• _Source information_:

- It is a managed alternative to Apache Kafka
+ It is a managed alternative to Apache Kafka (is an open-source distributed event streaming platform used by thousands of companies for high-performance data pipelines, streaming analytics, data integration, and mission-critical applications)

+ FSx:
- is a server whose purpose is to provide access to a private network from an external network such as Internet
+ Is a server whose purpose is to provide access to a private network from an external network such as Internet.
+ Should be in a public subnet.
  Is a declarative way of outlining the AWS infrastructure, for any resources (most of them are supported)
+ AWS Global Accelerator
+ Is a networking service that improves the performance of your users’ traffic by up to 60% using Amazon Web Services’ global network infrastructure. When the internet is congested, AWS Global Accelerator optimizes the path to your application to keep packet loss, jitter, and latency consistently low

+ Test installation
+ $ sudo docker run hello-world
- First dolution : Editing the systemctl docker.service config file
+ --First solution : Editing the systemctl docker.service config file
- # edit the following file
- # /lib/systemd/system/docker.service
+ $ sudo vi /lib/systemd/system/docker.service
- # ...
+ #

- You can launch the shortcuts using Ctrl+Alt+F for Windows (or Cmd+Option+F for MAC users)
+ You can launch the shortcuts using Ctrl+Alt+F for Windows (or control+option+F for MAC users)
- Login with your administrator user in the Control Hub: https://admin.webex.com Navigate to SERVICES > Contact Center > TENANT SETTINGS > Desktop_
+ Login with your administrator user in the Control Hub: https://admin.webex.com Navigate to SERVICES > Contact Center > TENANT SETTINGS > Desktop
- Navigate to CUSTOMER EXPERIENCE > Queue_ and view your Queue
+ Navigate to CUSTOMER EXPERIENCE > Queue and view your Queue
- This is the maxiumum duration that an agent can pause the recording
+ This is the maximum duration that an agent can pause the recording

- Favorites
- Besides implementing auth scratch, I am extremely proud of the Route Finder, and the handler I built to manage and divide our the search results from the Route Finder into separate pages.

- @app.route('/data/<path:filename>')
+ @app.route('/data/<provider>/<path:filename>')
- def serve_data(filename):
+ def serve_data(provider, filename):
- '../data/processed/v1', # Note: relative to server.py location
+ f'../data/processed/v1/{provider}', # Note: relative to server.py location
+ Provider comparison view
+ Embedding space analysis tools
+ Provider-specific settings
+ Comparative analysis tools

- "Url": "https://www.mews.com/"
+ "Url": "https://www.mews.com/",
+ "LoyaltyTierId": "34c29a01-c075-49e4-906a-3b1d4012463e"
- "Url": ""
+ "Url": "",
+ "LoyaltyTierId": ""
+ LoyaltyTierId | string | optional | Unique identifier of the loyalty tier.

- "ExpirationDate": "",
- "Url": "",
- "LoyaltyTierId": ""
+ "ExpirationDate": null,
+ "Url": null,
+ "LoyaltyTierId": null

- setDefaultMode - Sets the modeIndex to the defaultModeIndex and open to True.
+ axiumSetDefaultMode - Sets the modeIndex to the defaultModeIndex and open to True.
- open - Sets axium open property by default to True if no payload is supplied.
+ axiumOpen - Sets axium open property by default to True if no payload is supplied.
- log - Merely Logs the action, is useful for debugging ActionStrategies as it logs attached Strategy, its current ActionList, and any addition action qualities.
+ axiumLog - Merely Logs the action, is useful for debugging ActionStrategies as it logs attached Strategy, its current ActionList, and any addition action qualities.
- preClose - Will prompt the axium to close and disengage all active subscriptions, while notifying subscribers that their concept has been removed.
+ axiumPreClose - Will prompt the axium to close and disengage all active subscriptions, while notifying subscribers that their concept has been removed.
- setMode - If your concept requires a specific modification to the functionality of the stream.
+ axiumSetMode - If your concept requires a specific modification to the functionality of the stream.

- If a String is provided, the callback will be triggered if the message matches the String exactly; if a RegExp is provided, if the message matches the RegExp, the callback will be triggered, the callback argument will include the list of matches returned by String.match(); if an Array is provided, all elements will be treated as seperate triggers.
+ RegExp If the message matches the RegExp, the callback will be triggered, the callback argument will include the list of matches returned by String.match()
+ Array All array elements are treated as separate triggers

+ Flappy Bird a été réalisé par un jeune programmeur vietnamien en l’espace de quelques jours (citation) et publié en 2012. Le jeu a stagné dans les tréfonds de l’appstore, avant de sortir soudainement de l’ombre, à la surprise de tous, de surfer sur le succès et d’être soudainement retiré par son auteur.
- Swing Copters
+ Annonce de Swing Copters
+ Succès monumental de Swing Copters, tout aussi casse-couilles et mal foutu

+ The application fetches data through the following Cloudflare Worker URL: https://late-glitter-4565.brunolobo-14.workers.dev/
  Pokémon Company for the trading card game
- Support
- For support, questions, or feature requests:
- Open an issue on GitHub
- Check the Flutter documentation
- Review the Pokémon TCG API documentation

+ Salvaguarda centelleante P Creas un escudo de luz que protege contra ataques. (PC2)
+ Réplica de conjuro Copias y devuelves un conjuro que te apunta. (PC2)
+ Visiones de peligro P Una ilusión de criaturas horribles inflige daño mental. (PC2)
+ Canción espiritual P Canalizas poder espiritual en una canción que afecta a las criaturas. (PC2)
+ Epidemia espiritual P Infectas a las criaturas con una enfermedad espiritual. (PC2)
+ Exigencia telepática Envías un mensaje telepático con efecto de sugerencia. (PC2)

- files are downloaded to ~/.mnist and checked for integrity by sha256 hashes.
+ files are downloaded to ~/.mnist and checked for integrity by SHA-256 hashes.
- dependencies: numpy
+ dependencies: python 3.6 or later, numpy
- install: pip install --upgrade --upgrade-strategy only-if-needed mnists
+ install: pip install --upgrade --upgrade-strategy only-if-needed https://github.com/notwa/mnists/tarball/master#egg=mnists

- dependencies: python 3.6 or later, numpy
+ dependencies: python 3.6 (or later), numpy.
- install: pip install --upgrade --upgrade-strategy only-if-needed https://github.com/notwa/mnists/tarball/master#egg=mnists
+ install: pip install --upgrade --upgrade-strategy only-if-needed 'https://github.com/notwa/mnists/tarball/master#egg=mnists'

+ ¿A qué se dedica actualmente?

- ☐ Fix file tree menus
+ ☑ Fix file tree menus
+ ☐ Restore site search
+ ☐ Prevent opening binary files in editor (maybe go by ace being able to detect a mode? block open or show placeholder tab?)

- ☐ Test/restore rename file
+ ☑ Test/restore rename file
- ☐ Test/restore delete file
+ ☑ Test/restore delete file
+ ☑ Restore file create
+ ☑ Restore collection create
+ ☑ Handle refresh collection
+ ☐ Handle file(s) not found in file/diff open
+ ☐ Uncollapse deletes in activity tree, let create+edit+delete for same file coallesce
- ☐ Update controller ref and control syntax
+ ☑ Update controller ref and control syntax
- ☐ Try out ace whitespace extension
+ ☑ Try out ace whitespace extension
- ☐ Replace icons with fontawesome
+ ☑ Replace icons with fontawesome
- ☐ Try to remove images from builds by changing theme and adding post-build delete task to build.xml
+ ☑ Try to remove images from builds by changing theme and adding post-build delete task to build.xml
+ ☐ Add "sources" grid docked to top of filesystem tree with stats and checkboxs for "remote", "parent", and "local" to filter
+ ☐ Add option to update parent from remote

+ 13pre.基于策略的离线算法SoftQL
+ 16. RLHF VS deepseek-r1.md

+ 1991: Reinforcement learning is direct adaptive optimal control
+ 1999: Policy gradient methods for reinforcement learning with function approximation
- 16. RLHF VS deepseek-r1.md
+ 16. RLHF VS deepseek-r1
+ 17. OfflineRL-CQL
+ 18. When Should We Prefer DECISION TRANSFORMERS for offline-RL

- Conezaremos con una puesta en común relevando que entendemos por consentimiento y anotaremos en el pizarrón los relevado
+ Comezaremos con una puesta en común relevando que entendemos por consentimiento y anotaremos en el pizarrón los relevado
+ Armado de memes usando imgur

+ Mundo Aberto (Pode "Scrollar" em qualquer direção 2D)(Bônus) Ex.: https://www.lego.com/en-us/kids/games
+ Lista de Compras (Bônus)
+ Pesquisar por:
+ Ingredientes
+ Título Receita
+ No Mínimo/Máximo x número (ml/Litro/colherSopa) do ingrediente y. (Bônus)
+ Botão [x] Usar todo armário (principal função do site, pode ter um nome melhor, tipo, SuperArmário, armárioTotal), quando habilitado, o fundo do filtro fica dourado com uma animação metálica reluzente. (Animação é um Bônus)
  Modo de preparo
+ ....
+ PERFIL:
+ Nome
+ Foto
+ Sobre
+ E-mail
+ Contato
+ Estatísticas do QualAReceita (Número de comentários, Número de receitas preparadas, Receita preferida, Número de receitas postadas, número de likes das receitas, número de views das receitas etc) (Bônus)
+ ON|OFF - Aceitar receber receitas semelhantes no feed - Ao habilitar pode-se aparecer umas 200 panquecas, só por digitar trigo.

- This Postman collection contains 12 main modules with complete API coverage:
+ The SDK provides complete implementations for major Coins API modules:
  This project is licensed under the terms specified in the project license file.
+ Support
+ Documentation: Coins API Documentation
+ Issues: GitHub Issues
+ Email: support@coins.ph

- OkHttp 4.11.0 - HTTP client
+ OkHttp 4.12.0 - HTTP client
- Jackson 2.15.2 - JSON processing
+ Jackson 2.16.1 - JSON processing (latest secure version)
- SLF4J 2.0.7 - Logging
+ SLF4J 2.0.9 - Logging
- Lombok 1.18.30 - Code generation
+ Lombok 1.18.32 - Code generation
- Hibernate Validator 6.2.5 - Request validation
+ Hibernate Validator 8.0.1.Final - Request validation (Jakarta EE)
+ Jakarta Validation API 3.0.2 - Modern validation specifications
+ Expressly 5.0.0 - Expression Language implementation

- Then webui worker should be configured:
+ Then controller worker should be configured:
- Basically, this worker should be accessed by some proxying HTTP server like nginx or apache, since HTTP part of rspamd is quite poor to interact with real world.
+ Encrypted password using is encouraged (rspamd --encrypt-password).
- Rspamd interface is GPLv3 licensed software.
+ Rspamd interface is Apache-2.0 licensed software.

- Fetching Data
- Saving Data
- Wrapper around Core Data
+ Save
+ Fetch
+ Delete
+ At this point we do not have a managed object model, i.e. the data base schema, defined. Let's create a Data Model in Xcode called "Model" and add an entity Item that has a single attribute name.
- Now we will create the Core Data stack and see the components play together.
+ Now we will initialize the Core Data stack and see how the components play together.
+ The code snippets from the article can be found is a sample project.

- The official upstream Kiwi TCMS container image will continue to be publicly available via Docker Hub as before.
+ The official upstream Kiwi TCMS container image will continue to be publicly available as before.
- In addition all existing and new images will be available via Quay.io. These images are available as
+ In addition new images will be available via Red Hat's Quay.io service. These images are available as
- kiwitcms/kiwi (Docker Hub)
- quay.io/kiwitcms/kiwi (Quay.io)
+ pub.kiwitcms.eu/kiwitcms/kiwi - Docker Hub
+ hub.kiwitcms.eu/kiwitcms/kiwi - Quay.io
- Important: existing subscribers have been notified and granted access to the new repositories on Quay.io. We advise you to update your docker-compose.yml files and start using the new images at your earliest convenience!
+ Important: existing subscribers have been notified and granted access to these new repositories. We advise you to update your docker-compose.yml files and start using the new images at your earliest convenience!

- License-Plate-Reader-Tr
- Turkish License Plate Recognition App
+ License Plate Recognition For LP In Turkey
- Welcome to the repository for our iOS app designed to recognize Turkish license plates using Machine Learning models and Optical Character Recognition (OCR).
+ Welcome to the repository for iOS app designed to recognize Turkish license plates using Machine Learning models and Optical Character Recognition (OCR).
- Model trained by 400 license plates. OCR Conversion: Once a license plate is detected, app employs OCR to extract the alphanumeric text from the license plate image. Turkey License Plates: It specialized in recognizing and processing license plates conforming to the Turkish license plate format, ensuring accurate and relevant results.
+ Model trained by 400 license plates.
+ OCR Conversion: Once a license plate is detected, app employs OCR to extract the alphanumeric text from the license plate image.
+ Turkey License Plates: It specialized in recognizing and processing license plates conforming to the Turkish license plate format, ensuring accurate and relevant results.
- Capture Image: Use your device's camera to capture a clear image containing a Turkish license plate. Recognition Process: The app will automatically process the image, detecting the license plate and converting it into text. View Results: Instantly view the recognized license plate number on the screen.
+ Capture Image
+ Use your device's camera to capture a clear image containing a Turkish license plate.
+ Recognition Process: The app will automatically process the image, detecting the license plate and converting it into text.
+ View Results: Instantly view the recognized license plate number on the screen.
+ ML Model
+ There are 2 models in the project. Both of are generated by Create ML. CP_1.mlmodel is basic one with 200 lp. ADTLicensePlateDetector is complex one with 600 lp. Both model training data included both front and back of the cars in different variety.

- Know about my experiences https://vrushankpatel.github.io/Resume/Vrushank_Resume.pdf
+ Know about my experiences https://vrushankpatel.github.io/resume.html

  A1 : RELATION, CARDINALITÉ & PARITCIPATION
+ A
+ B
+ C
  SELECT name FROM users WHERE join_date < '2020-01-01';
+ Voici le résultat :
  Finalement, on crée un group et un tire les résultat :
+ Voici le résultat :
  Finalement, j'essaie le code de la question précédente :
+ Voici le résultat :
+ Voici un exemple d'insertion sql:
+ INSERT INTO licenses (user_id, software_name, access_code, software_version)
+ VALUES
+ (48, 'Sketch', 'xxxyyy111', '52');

• _Task to carry out_: Show the lines above that include "official".

• _Solution to this task_:
- The official upstream Kiwi TCMS container image will continue to be publicly available via Docker Hub as before.
+ The official upstream Kiwi TCMS container image will continue to be publicly available as before.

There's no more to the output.